Data supplied
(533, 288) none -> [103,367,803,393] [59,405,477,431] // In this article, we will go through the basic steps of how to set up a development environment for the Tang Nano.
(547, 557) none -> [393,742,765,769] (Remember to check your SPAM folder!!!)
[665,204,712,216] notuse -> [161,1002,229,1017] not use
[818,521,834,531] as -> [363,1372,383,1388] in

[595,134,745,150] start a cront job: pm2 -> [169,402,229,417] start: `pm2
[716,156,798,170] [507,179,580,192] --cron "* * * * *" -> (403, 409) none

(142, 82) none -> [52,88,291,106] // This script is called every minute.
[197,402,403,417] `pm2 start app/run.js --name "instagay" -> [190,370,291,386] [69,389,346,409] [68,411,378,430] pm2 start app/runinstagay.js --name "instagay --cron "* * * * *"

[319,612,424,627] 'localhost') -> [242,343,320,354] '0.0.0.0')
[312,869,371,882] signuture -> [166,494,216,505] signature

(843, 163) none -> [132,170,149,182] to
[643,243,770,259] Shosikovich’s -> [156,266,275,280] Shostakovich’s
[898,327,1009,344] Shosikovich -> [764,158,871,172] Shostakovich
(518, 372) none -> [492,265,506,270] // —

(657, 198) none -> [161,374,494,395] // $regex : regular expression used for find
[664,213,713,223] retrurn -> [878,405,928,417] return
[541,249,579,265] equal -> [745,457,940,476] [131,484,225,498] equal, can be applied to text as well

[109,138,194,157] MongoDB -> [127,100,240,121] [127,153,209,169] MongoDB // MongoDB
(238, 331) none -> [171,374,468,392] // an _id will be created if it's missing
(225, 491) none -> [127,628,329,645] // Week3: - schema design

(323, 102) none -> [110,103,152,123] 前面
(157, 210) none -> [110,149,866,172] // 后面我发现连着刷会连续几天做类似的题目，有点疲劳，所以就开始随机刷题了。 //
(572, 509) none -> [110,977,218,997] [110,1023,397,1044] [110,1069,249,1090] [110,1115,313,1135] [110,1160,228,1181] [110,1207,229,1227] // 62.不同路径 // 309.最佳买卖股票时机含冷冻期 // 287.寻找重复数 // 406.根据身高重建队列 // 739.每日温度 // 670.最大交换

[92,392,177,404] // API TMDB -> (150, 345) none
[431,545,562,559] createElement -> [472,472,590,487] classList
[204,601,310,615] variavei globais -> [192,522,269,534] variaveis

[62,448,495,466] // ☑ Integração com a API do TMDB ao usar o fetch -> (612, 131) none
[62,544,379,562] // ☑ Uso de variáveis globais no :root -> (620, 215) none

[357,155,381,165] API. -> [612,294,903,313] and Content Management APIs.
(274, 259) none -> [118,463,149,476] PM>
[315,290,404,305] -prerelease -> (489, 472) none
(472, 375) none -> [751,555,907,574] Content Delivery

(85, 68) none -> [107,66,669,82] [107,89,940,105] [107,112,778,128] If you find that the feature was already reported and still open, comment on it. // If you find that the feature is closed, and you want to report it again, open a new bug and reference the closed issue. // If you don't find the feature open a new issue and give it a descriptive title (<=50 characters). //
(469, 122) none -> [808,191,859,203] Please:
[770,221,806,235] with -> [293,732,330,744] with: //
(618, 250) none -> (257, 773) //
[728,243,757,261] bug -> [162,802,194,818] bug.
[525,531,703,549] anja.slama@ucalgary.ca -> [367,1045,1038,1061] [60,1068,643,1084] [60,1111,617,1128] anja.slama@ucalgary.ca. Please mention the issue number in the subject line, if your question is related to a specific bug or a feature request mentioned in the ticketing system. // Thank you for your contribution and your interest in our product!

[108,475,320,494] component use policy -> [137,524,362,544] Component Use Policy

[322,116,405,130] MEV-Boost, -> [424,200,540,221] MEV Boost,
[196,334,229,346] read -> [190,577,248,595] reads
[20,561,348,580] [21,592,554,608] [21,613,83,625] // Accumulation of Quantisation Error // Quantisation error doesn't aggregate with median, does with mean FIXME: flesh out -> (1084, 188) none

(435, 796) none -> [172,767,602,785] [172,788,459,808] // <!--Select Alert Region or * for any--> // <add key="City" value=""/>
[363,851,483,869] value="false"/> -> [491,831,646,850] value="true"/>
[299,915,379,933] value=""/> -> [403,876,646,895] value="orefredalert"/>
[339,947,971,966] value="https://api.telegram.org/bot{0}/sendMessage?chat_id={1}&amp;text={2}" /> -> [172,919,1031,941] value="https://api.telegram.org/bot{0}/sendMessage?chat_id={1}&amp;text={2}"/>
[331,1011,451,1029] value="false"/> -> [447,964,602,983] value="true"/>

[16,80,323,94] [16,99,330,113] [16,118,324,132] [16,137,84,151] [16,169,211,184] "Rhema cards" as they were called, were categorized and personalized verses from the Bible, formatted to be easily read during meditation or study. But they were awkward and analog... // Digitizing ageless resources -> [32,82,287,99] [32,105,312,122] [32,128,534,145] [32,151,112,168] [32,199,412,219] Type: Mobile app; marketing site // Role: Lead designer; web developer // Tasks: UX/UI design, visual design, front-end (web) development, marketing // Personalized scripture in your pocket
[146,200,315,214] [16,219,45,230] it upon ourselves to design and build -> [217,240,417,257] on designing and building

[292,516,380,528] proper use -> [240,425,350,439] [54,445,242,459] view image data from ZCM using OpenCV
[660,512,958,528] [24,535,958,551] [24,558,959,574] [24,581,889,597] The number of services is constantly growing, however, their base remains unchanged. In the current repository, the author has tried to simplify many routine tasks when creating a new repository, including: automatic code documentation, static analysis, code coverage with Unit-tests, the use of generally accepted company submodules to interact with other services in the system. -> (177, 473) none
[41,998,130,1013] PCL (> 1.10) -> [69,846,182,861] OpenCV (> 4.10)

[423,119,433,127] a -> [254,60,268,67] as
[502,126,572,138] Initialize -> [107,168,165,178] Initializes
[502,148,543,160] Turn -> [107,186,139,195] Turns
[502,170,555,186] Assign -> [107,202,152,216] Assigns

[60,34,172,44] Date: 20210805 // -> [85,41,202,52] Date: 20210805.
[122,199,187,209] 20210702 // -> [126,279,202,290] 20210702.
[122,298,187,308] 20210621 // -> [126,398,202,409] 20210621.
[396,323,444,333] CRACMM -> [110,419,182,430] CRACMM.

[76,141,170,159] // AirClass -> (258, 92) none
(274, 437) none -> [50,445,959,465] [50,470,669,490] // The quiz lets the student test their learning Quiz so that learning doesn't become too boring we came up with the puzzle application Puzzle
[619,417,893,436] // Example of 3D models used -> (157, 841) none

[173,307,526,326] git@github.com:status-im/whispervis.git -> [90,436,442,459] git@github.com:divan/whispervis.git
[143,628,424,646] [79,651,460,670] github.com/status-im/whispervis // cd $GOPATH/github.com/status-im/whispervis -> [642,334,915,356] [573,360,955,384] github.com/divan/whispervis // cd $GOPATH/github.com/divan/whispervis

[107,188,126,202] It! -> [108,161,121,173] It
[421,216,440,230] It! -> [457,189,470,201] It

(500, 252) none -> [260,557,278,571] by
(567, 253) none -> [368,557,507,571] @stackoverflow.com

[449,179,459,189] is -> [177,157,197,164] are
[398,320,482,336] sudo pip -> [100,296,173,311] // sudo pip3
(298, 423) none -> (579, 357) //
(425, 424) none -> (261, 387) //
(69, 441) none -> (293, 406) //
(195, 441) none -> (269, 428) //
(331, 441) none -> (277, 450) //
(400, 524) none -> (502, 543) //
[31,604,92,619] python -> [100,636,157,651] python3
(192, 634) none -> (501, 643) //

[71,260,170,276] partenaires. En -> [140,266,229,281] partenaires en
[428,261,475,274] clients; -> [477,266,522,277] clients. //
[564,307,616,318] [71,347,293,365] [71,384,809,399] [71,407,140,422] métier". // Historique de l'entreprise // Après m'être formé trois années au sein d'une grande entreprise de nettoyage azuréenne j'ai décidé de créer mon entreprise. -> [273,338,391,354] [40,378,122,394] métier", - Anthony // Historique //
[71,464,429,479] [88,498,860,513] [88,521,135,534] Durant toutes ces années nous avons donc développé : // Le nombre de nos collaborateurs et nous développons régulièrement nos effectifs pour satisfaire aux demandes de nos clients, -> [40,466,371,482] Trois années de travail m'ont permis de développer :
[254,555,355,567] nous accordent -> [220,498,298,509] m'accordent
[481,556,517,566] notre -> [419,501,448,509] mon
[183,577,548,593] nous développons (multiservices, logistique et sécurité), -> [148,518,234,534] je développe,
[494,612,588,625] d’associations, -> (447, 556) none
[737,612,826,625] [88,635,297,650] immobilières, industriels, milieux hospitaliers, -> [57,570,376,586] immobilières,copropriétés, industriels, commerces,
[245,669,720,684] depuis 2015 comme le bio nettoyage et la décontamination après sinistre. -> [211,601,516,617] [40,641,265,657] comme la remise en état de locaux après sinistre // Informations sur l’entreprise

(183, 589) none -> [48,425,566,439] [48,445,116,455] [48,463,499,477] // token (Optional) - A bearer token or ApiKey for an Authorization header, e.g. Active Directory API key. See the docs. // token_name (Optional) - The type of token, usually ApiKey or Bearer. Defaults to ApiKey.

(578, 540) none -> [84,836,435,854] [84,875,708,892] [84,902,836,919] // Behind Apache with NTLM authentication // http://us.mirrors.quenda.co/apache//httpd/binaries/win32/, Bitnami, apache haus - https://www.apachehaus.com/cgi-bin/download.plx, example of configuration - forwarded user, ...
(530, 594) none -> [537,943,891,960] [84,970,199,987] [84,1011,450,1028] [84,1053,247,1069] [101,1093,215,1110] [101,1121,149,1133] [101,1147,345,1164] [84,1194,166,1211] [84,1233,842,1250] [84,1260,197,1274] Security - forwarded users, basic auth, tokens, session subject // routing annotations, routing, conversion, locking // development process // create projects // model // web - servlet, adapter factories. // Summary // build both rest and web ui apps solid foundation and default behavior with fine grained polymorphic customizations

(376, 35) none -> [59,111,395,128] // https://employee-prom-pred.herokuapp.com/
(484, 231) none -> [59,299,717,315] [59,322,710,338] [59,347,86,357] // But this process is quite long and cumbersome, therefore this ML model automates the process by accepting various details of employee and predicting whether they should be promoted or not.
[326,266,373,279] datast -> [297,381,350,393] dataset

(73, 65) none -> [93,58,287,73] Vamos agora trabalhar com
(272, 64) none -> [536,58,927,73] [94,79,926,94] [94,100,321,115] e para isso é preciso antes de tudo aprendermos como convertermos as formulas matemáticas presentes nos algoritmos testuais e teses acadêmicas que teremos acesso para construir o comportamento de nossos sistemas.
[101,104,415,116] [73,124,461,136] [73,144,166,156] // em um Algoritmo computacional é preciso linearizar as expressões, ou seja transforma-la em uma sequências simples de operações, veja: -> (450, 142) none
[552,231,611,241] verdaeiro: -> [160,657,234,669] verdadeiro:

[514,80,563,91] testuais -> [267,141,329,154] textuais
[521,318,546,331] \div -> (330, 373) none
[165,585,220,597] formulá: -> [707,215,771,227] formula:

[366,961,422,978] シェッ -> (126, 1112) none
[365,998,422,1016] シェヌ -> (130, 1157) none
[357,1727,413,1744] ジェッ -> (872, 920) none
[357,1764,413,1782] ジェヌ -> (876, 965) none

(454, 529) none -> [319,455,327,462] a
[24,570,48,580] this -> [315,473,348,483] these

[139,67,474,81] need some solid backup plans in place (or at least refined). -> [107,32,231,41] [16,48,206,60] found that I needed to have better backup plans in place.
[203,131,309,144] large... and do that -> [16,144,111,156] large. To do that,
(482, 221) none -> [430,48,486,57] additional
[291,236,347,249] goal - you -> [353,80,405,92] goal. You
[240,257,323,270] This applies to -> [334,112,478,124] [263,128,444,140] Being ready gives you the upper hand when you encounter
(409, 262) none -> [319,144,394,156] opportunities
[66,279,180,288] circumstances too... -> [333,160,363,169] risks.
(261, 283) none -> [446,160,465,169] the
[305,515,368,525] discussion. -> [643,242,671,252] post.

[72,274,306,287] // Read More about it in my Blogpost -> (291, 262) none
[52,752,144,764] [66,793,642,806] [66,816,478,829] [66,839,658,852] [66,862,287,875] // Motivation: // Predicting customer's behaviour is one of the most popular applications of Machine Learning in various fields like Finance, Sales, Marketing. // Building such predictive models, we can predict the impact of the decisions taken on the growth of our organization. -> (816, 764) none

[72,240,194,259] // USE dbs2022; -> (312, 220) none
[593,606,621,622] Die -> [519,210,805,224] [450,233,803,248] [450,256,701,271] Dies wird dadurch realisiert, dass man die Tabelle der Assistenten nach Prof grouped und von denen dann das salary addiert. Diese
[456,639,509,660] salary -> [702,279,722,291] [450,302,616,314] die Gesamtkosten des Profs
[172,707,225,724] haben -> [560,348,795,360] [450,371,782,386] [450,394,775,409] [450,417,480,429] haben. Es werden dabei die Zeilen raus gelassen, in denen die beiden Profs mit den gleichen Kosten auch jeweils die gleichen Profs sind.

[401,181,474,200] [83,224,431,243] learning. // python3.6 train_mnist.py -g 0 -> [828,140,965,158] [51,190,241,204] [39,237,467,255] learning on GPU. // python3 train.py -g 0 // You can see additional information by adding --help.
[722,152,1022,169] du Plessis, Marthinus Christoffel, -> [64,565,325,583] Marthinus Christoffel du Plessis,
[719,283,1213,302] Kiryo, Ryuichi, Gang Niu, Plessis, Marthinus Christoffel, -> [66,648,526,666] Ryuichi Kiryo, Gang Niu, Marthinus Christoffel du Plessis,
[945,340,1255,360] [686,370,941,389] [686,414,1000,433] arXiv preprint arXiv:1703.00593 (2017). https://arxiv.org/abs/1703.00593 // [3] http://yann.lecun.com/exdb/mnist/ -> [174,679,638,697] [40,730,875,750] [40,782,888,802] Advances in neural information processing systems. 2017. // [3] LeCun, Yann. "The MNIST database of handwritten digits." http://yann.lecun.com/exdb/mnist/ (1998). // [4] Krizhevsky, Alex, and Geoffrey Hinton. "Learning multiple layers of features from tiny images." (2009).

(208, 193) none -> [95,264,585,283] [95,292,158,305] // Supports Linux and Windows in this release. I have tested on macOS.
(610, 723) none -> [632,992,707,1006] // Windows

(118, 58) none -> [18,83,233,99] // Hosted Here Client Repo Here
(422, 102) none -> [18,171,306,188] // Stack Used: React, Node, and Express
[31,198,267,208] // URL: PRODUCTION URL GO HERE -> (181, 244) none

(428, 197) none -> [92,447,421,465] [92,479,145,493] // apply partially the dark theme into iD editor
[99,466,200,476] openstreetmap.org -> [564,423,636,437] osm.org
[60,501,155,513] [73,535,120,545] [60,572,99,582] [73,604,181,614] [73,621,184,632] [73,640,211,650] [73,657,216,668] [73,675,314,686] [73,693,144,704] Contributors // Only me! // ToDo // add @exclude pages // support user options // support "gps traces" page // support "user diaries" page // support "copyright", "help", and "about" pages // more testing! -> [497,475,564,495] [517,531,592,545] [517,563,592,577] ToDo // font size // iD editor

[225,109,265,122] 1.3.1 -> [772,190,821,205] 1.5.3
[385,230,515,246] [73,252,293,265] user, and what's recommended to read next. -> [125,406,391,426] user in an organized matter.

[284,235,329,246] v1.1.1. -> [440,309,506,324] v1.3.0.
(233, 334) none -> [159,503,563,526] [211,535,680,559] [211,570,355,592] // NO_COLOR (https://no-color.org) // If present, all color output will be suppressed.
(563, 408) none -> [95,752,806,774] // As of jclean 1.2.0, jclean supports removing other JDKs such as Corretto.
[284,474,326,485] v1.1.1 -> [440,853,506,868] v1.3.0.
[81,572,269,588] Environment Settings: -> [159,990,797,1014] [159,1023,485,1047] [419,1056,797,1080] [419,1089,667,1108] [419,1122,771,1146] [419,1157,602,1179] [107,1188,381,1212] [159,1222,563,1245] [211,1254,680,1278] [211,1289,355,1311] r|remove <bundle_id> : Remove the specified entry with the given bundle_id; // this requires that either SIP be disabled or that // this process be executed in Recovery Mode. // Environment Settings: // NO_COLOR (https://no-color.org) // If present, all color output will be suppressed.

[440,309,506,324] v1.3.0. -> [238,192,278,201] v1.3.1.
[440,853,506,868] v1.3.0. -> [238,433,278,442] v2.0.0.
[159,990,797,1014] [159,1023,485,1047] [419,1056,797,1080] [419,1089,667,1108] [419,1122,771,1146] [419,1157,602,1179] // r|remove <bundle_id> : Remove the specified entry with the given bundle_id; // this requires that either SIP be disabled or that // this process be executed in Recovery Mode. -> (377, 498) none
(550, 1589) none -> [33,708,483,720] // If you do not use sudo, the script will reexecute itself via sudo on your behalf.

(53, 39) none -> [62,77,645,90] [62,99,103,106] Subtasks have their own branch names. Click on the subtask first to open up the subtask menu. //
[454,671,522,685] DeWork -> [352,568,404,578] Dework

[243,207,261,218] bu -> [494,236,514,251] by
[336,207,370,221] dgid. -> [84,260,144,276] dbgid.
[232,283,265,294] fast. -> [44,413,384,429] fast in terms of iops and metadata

Problem requirements
Exactly how many lines in the listing above contain the string "output"? Give the number without comment.

Completed exercise
2